### AIM OF THE EXERCISE
Reproduce the closing run of lines below verbatim, from the line that contains "[109,177,191,197] padrões. ->" up to and including the final line.

### DATA FOR REVIEW
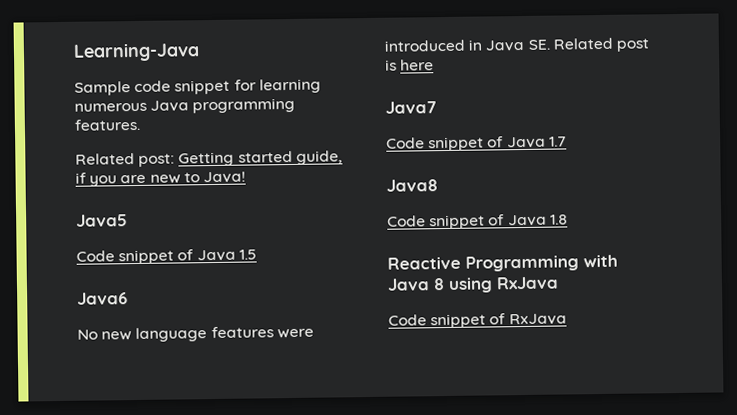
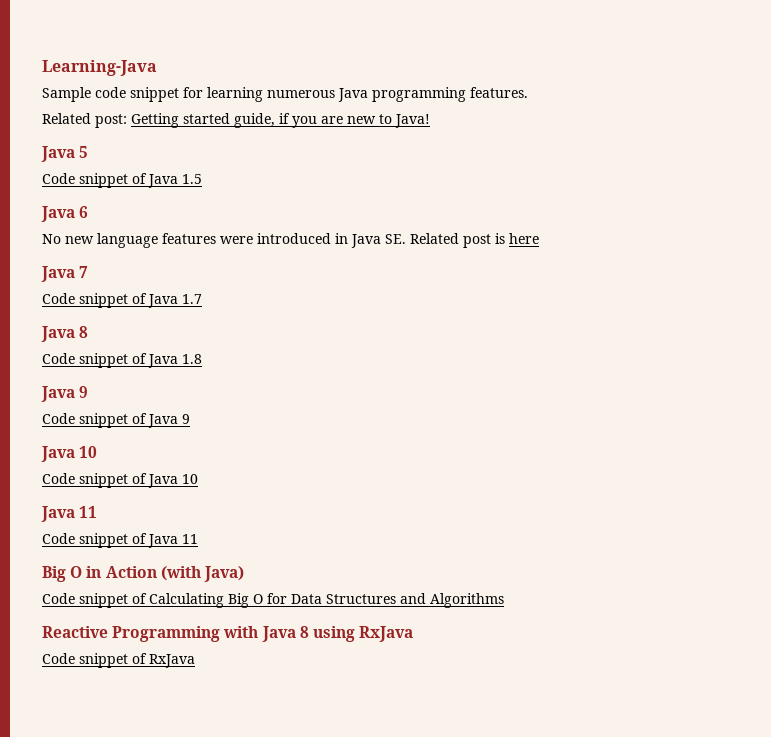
[76,214,128,227] Java5 -> [41,146,89,162] Java 5
[77,292,128,305] Java6 -> [41,206,89,222] Java 6
[385,101,437,114] Java7 -> [41,266,89,282] Java 7
[386,179,438,192] Java8 -> [41,326,89,342] Java 8
(568, 219) none -> [41,386,89,402] [42,413,190,428] [41,446,98,462] [42,473,198,488] [41,506,98,522] [42,533,198,548] [42,566,244,582] [42,593,504,608] // Java 9 // Code snippet of Java 9 // Java 10 // Code snippet of Java 10 // Java 11 // Code snippet of Java 11 // Big O in Action (with Java) // Code snippet of Calculating Big O for Data Structures and Algorithms

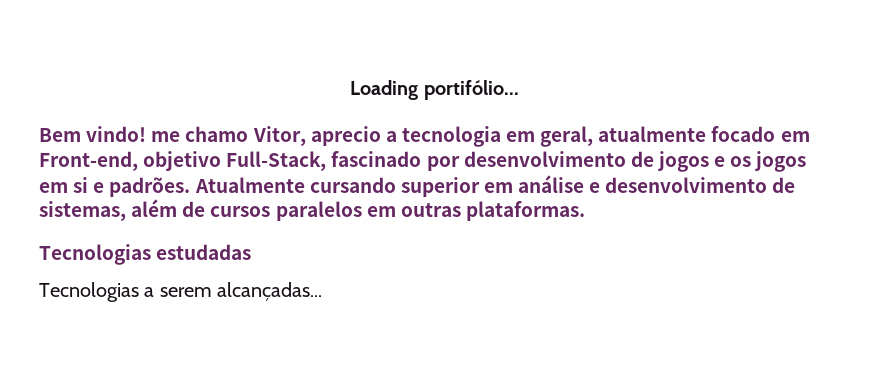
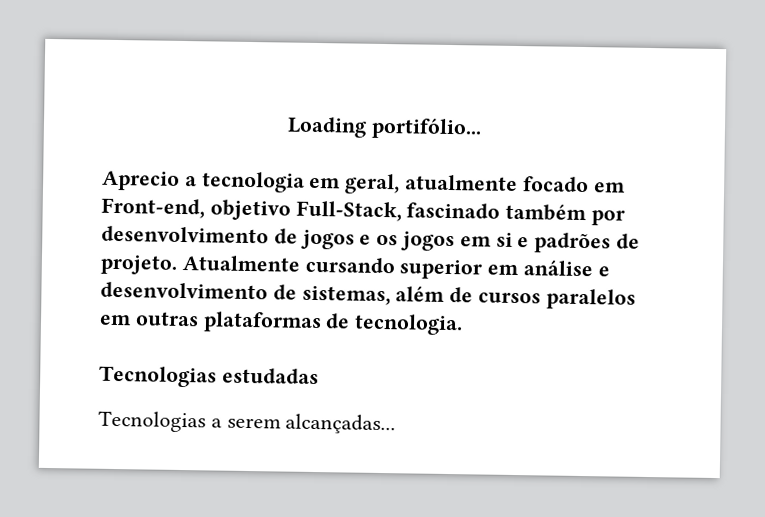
[39,126,381,146] Bem vindo! me chamo Vitor, aprecio -> [101,170,180,191] Aprecio
(422, 159) none -> [505,203,588,222] também
[109,177,191,197] padrões. -> [534,232,641,254] [100,254,178,275] padrões de projeto.
[465,201,585,221] plataformas. -> [202,311,464,336] plataformas de tecnologia.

### REPLY
[109,177,191,197] padrões. -> [534,232,641,254] [100,254,178,275] padrões de projeto.
[465,201,585,221] plataformas. -> [202,311,464,336] plataformas de tecnologia.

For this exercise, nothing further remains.